### [Prompt]
Your answer must be an exact copy of the records below.

________________________

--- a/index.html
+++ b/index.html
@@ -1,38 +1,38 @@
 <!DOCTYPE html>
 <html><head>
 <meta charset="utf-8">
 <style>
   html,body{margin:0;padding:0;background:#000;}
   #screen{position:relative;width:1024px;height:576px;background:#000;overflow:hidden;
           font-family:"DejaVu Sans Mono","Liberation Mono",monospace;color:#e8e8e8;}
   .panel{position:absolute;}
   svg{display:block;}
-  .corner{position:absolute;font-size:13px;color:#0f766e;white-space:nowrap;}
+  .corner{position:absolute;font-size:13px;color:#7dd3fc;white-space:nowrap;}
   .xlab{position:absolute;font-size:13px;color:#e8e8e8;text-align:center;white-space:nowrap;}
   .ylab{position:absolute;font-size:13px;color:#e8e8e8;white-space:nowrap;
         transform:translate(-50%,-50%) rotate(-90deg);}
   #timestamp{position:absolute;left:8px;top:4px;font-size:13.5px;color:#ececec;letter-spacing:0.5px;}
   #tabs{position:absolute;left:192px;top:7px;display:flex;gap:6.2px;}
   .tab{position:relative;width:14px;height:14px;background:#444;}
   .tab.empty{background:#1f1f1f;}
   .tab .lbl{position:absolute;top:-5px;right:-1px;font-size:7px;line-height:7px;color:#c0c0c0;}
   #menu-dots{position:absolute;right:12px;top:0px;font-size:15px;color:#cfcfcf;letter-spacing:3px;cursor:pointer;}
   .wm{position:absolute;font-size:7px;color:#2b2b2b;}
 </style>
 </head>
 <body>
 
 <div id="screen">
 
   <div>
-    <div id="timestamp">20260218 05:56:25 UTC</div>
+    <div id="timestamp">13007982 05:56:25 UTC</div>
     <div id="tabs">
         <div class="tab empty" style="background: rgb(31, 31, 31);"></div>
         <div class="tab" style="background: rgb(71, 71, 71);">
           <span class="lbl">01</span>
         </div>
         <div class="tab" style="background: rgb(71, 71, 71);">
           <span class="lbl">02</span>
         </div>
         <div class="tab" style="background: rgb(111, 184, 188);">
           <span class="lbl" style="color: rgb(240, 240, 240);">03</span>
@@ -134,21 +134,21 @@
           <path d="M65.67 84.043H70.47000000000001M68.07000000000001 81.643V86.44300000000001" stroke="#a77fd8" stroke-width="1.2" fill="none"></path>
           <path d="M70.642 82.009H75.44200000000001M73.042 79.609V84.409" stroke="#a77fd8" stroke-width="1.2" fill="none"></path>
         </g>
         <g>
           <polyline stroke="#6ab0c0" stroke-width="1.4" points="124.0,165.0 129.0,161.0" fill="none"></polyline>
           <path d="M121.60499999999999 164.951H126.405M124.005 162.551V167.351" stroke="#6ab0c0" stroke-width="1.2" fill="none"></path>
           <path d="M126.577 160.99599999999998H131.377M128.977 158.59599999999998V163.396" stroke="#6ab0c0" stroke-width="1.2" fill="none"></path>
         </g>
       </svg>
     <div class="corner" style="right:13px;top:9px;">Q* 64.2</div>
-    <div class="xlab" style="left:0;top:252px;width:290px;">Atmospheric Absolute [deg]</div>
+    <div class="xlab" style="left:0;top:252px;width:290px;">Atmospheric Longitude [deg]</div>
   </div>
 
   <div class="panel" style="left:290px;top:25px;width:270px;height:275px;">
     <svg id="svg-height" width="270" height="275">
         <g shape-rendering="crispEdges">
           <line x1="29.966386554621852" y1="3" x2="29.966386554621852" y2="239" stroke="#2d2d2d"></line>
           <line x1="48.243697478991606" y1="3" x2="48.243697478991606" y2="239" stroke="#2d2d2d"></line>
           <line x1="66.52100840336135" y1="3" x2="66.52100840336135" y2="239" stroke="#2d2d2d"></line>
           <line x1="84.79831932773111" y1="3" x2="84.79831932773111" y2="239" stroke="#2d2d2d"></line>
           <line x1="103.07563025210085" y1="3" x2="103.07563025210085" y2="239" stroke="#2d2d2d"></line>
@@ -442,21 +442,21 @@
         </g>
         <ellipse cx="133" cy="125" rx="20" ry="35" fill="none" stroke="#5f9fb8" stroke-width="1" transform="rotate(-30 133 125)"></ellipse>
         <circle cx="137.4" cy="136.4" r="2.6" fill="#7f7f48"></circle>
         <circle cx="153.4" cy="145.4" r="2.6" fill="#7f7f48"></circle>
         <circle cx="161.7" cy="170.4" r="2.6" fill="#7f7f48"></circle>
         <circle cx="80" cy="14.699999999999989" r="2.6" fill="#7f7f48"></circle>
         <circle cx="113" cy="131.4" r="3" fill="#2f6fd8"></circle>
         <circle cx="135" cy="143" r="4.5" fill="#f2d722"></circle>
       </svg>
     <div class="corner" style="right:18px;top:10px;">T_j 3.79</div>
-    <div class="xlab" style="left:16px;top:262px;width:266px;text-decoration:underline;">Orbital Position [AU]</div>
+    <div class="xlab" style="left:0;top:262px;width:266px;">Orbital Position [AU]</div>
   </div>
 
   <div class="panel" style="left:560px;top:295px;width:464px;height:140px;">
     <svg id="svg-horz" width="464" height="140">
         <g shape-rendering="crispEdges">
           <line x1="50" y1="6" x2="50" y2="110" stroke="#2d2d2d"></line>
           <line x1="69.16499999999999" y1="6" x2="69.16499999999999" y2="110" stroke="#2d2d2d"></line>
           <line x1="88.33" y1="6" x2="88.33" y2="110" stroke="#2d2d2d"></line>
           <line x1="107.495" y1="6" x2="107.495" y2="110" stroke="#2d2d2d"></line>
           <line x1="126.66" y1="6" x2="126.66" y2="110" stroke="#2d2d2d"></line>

________________________

### [Exercise result]
--- a/index.html
+++ b/index.html
@@ -1,38 +1,38 @@
 <!DOCTYPE html>
 <html><head>
 <meta charset="utf-8">
 <style>
   html,body{margin:0;padding:0;background:#000;}
   #screen{position:relative;width:1024px;height:576px;background:#000;overflow:hidden;
           font-family:"DejaVu Sans Mono","Liberation Mono",monospace;color:#e8e8e8;}
   .panel{position:absolute;}
   svg{display:block;}
-  .corner{position:absolute;font-size:13px;color:#0f766e;white-space:nowrap;}
+  .corner{position:absolute;font-size:13px;color:#7dd3fc;white-space:nowrap;}
   .xlab{position:absolute;font-size:13px;color:#e8e8e8;text-align:center;white-space:nowrap;}
   .ylab{position:absolute;font-size:13px;color:#e8e8e8;white-space:nowrap;
         transform:translate(-50%,-50%) rotate(-90deg);}
   #timestamp{position:absolute;left:8px;top:4px;font-size:13.5px;color:#ececec;letter-spacing:0.5px;}
   #tabs{position:absolute;left:192px;top:7px;display:flex;gap:6.2px;}
   .tab{position:relative;width:14px;height:14px;background:#444;}
   .tab.empty{background:#1f1f1f;}
   .tab .lbl{position:absolute;top:-5px;right:-1px;font-size:7px;line-height:7px;color:#c0c0c0;}
   #menu-dots{position:absolute;right:12px;top:0px;font-size:15px;color:#cfcfcf;letter-spacing:3px;cursor:pointer;}
   .wm{position:absolute;font-size:7px;color:#2b2b2b;}
 </style>
 </head>
 <body>
 
 <div id="screen">
 
   <div>
-    <div id="timestamp">20260218 05:56:25 UTC</div>
+    <div id="timestamp">13007982 05:56:25 UTC</div>
     <div id="tabs">
         <div class="tab empty" style="background: rgb(31, 31, 31);"></div>
         <div class="tab" style="background: rgb(71, 71, 71);">
           <span class="lbl">01</span>
         </div>
         <div class="tab" style="background: rgb(71, 71, 71);">
           <span class="lbl">02</span>
         </div>
         <div class="tab" style="background: rgb(111, 184, 188);">
           <span class="lbl" style="color: rgb(240, 240, 240);">03</span>
@@ -134,21 +134,21 @@
           <path d="M65.67 84.043H70.47000000000001M68.07000000000001 81.643V86.44300000000001" stroke="#a77fd8" stroke-width="1.2" fill="none"></path>
           <path d="M70.642 82.009H75.44200000000001M73.042 79.609V84.409" stroke="#a77fd8" stroke-width="1.2" fill="none"></path>
         </g>
         <g>
           <polyline stroke="#6ab0c0" stroke-width="1.4" points="124.0,165.0 129.0,161.0" fill="none"></polyline>
           <path d="M121.60499999999999 164.951H126.405M124.005 162.551V167.351" stroke="#6ab0c0" stroke-width="1.2" fill="none"></path>
           <path d="M126.577 160.99599999999998H131.377M128.977 158.59599999999998V163.396" stroke="#6ab0c0" stroke-width="1.2" fill="none"></path>
         </g>
       </svg>
     <div class="corner" style="right:13px;top:9px;">Q* 64.2</div>
-    <div class="xlab" style="left:0;top:252px;width:290px;">Atmospheric Absolute [deg]</div>
+    <div class="xlab" style="left:0;top:252px;width:290px;">Atmospheric Longitude [deg]</div>
   </div>
 
   <div class="panel" style="left:290px;top:25px;width:270px;height:275px;">
     <svg id="svg-height" width="270" height="275">
         <g shape-rendering="crispEdges">
           <line x1="29.966386554621852" y1="3" x2="29.966386554621852" y2="239" stroke="#2d2d2d"></line>
           <line x1="48.243697478991606" y1="3" x2="48.243697478991606" y2="239" stroke="#2d2d2d"></line>
           <line x1="66.52100840336135" y1="3" x2="66.52100840336135" y2="239" stroke="#2d2d2d"></line>
           <line x1="84.79831932773111" y1="3" x2="84.79831932773111" y2="239" stroke="#2d2d2d"></line>
           <line x1="103.07563025210085" y1="3" x2="103.07563025210085" y2="239" stroke="#2d2d2d"></line>
@@ -442,21 +442,21 @@
         </g>
         <ellipse cx="133" cy="125" rx="20" ry="35" fill="none" stroke="#5f9fb8" stroke-width="1" transform="rotate(-30 133 125)"></ellipse>
         <circle cx="137.4" cy="136.4" r="2.6" fill="#7f7f48"></circle>
         <circle cx="153.4" cy="145.4" r="2.6" fill="#7f7f48"></circle>
         <circle cx="161.7" cy="170.4" r="2.6" fill="#7f7f48"></circle>
         <circle cx="80" cy="14.699999999999989" r="2.6" fill="#7f7f48"></circle>
         <circle cx="113" cy="131.4" r="3" fill="#2f6fd8"></circle>
         <circle cx="135" cy="143" r="4.5" fill="#f2d722"></circle>
       </svg>
     <div class="corner" style="right:18px;top:10px;">T_j 3.79</div>
-    <div class="xlab" style="left:16px;top:262px;width:266px;text-decoration:underline;">Orbital Position [AU]</div>
+    <div class="xlab" style="left:0;top:262px;width:266px;">Orbital Position [AU]</div>
   </div>
 
   <div class="panel" style="left:560px;top:295px;width:464px;height:140px;">
     <svg id="svg-horz" width="464" height="140">
         <g shape-rendering="crispEdges">
           <line x1="50" y1="6" x2="50" y2="110" stroke="#2d2d2d"></line>
           <line x1="69.16499999999999" y1="6" x2="69.16499999999999" y2="110" stroke="#2d2d2d"></line>
           <line x1="88.33" y1="6" x2="88.33" y2="110" stroke="#2d2d2d"></line>
           <line x1="107.495" y1="6" x2="107.495" y2="110" stroke="#2d2d2d"></line>
           <line x1="126.66" y1="6" x2="126.66" y2="110" stroke="#2d2d2d"></line>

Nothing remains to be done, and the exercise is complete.